Presiden RI ke-6 Susilo Bambang Yudhoyono (SBY) dinilai sebagai pihak yang paling bertanggung jawab terkait dokumen Tim Pencari Fakta (TPF) kasus Munir yang hilang dari arsip Sekretariat Negara, terutama karena TPF dibentuk dan bekerja untuk SBY. Demikian menurut Wakil Ketua Setara Institute, Bonar Tigor Naipospos.
Ditambahkannya, selama 10 tahun memimpin SBY memiliki kewajiban hukum dan moral untuk menindaklanjuti rekomendasi laporan akhir TPF, tetapi tidak melakukan apapun dan bahkan tidak merawat laporan tersebut.
“SBY tidak bisa diam membisu atas putusan Komisi Informasi Publik (KIP) yang memerintahkan Kemensesneg membuka dokumen TPF,” katanya dalam keterangan pers di Jakarta Senin (17/10).
Sekalipun perintah KIP itu ditujukan pada Sekretariat Negara sebagai institusi, SBY menurutnya secara moral tetap memiliki kewajiban untuk menjelaskan keberadaan dokumen itu kepada publik.
“Setidaknya, karena selama 10 tahun SBY telah gagal menuntaskan kasus yg disebutnya sendiri sebagai the test of our history,” tukasnya.
Seharusnya, SBY memastikan rezim baru di bawah kepemimpinan Jokowi memiliki akses atas laporan kerja TPF sehingga Jokowi bisa menuntaskannya.
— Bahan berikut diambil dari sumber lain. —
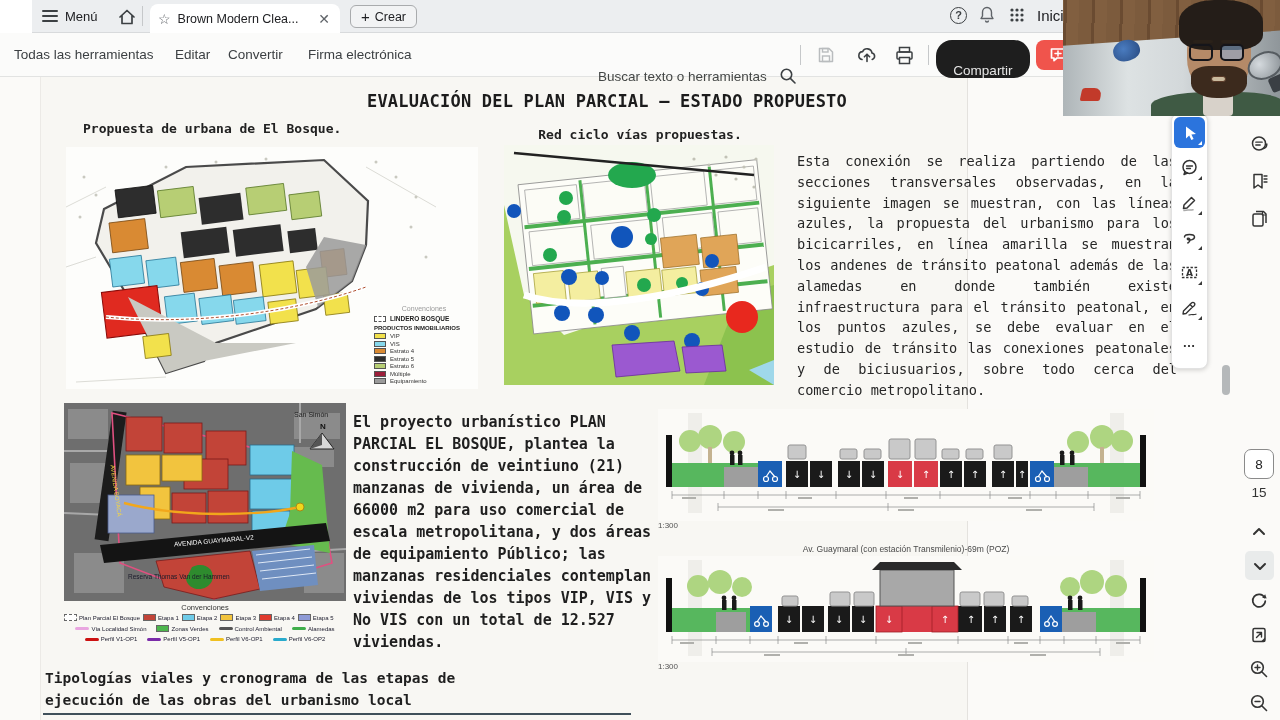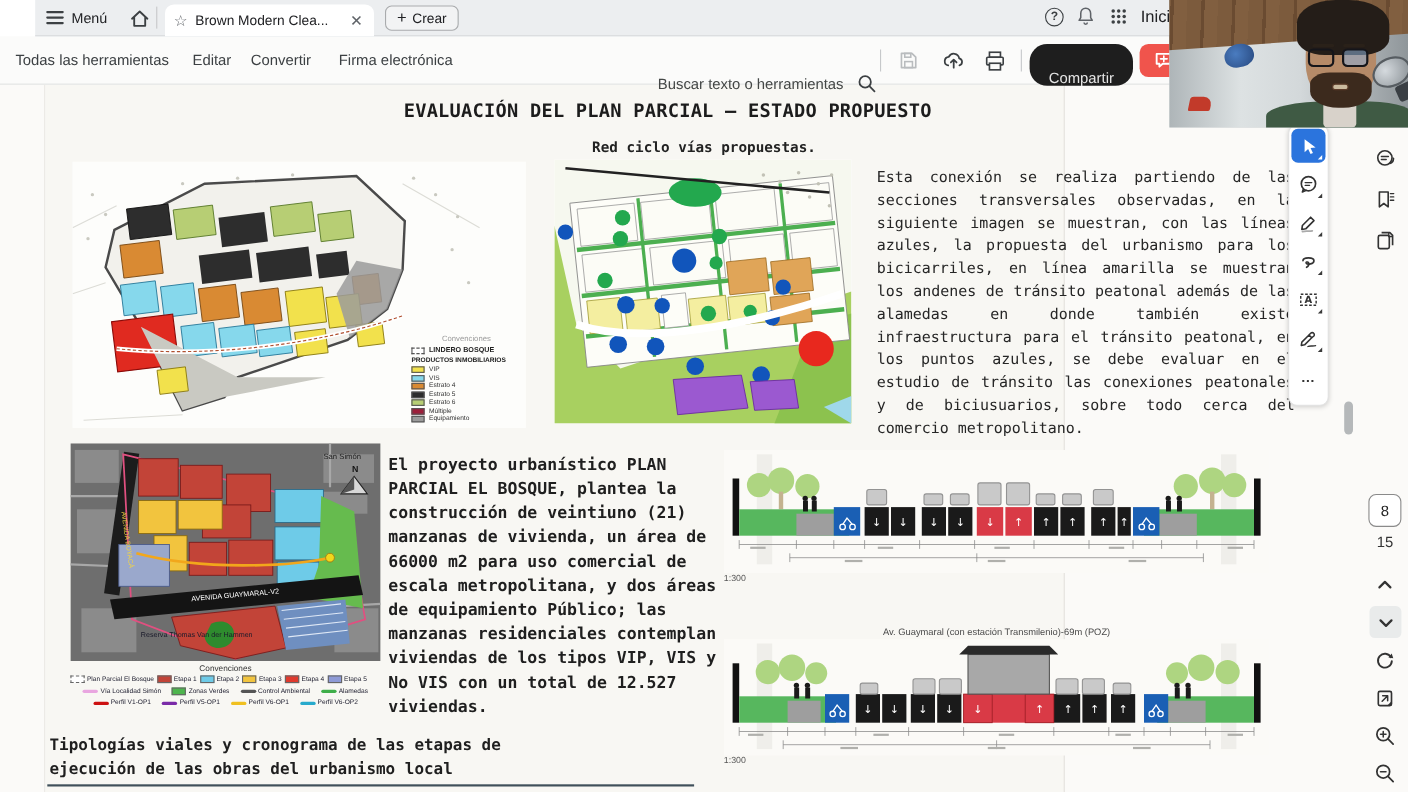--- a/index.html
+++ b/index.html
@@ -188,6 +188,7 @@
   <div class="abs doc">
     <div class="abs page">
       <div class="abs doc-mono doc-title">EVALUACIÓN DEL PLAN PARCIAL – ESTADO PROPUESTO</div>
+      <div class="abs doc-mono cap" style="left:42px; top:44px">Propuesta de urbana de El Bosque.</div>
       <div class="abs doc-mono cap" style="left:465px; top:50px; width:268px; text-align:center">Red ciclo vías propuestas.</div>
 
       <div class="abs map-frame" style="left:25px; top:70px; width:412px; height:242px">

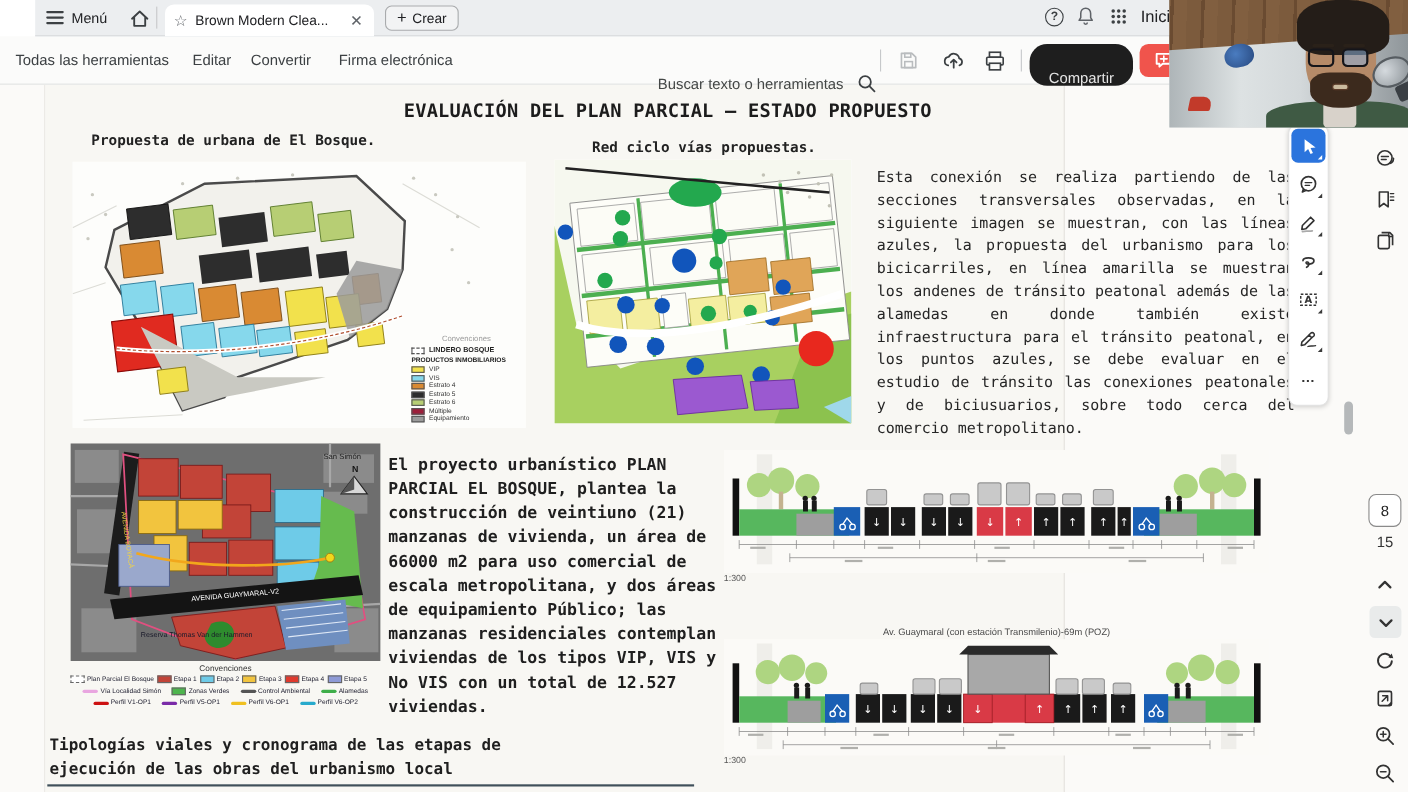--- a/index.html
+++ b/index.html
@@ -610,7 +610,7 @@
         <div class="xsec-scale">1:300</div>
       </div>
 
-      <div class="abs" style="left:617px; top:492px; width:496px; height:142px">
+      <div class="abs" style="left:617px; top:467px; width:496px; height:142px">
         <div class="xsec-title">Av. Guaymaral (con estación Transmilenio)-69m (POZ)</div>
         <svg width="496" height="106" viewBox="0 0 496 106" style="margin-top:2px">
           <rect width="496" height="106" fill="#fbfaf7"></rect>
“Sebagaimana mantan Mensesneg Yusril Ihza Mahendra sampaikan, bahwa SBY sama sekali tidak memberikan mandat apapun kepada Yusril atas laporan akhir TPF, dengan demikian, hanya pada SBY kita bisa memperoleh penjelasan dimana dokumen tersebut berada,” pungkasnya.